┌──

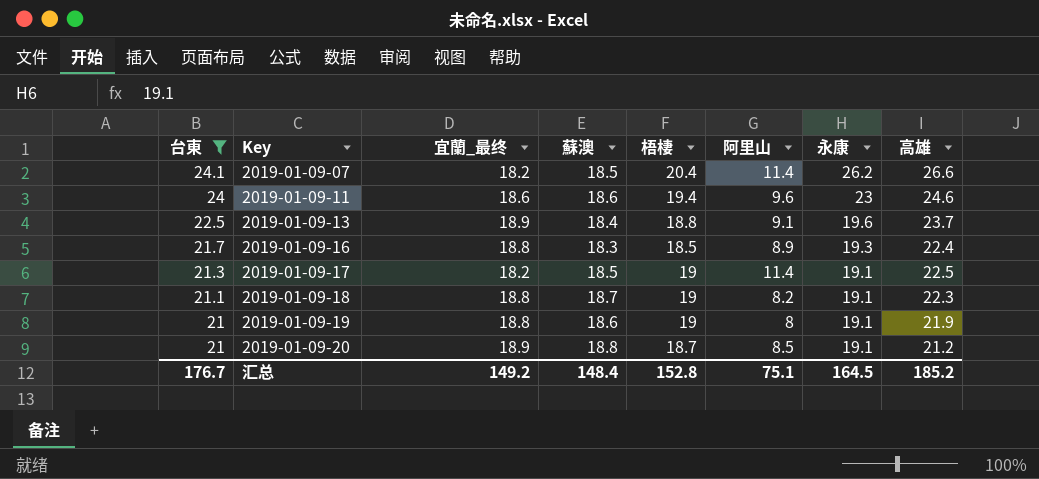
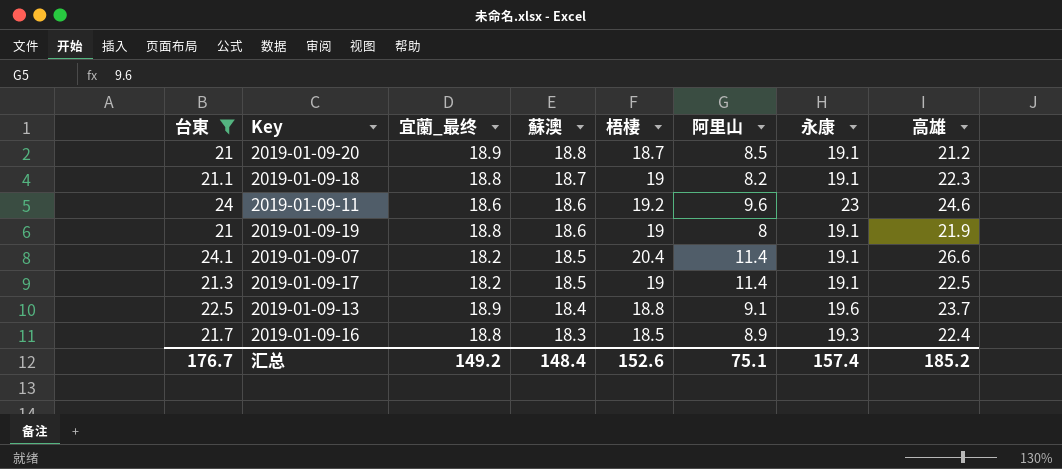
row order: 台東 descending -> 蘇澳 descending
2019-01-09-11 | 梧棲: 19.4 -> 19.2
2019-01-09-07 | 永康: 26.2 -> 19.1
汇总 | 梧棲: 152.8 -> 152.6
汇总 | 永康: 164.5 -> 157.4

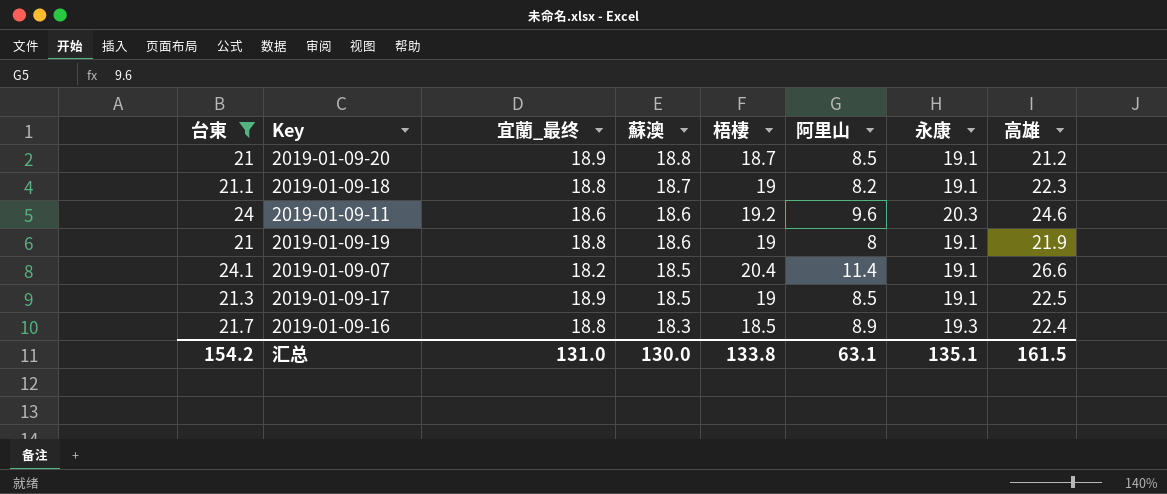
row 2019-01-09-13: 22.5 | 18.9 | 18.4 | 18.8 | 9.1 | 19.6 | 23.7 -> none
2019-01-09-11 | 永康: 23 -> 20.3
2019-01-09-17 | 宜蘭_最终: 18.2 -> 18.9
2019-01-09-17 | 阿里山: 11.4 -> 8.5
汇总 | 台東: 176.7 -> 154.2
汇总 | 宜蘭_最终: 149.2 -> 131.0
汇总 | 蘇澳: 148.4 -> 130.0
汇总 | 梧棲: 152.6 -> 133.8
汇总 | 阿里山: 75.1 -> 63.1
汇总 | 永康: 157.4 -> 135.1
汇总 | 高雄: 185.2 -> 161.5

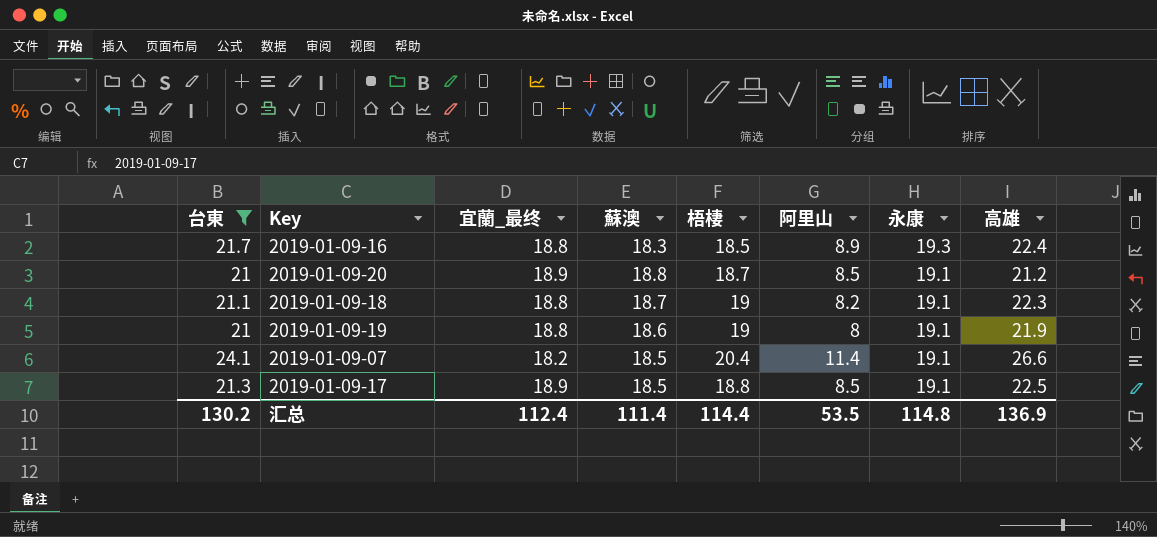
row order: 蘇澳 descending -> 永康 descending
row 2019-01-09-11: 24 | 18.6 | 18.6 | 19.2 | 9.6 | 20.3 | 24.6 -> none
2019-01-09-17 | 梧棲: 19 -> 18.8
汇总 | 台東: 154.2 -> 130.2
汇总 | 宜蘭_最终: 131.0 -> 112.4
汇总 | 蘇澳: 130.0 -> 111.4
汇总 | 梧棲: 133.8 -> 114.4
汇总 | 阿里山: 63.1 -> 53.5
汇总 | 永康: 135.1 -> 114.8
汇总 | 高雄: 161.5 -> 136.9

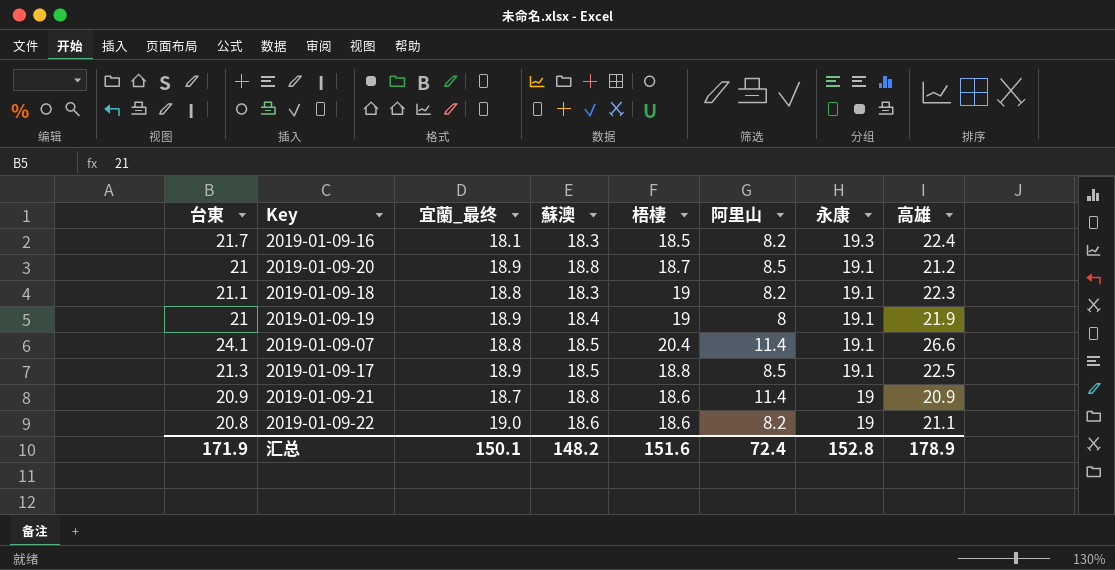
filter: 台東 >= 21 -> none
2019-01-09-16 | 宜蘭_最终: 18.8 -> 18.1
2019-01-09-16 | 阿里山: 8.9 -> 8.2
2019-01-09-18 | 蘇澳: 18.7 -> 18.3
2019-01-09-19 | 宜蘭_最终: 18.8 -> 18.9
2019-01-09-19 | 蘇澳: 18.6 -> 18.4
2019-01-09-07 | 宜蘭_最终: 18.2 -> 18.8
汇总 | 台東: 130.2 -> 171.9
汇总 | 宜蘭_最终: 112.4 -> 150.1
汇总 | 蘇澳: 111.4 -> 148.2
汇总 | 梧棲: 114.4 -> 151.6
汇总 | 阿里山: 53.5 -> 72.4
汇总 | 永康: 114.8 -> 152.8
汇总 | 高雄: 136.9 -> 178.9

└──
┌──

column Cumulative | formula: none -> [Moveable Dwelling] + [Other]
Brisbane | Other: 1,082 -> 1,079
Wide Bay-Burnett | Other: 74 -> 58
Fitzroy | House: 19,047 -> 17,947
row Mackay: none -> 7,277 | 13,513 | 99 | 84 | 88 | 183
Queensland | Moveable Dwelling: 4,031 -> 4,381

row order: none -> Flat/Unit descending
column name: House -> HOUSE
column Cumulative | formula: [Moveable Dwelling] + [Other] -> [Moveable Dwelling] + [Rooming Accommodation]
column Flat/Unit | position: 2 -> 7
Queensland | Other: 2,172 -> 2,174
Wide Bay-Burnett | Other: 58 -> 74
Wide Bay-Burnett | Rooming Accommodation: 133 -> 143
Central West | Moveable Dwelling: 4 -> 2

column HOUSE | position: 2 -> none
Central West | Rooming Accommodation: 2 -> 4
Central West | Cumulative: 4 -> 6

└──

§ Exercise details: Your answer must be the lines above from the one holding "汇总 | 永康: 157.4 -> 135.1" up to and including the one holding "汇总 | 高雄: 136.9 -> 178.9", exact and with no pictures.

§ Your response:
汇总 | 永康: 157.4 -> 135.1
汇总 | 高雄: 185.2 -> 161.5

row order: 蘇澳 descending -> 永康 descending
row 2019-01-09-11: 24 | 18.6 | 18.6 | 19.2 | 9.6 | 20.3 | 24.6 -> none
2019-01-09-17 | 梧棲: 19 -> 18.8
汇总 | 台東: 154.2 -> 130.2
汇总 | 宜蘭_最终: 131.0 -> 112.4
汇总 | 蘇澳: 130.0 -> 111.4
汇总 | 梧棲: 133.8 -> 114.4
汇总 | 阿里山: 63.1 -> 53.5
汇总 | 永康: 135.1 -> 114.8
汇总 | 高雄: 161.5 -> 136.9

filter: 台東 >= 21 -> none
2019-01-09-16 | 宜蘭_最终: 18.8 -> 18.1
2019-01-09-16 | 阿里山: 8.9 -> 8.2
2019-01-09-18 | 蘇澳: 18.7 -> 18.3
2019-01-09-19 | 宜蘭_最终: 18.8 -> 18.9
2019-01-09-19 | 蘇澳: 18.6 -> 18.4
2019-01-09-07 | 宜蘭_最终: 18.2 -> 18.8
汇总 | 台東: 130.2 -> 171.9
汇总 | 宜蘭_最终: 112.4 -> 150.1
汇总 | 蘇澳: 111.4 -> 148.2
汇总 | 梧棲: 114.4 -> 151.6
汇总 | 阿里山: 53.5 -> 72.4
汇总 | 永康: 114.8 -> 152.8
汇总 | 高雄: 136.9 -> 178.9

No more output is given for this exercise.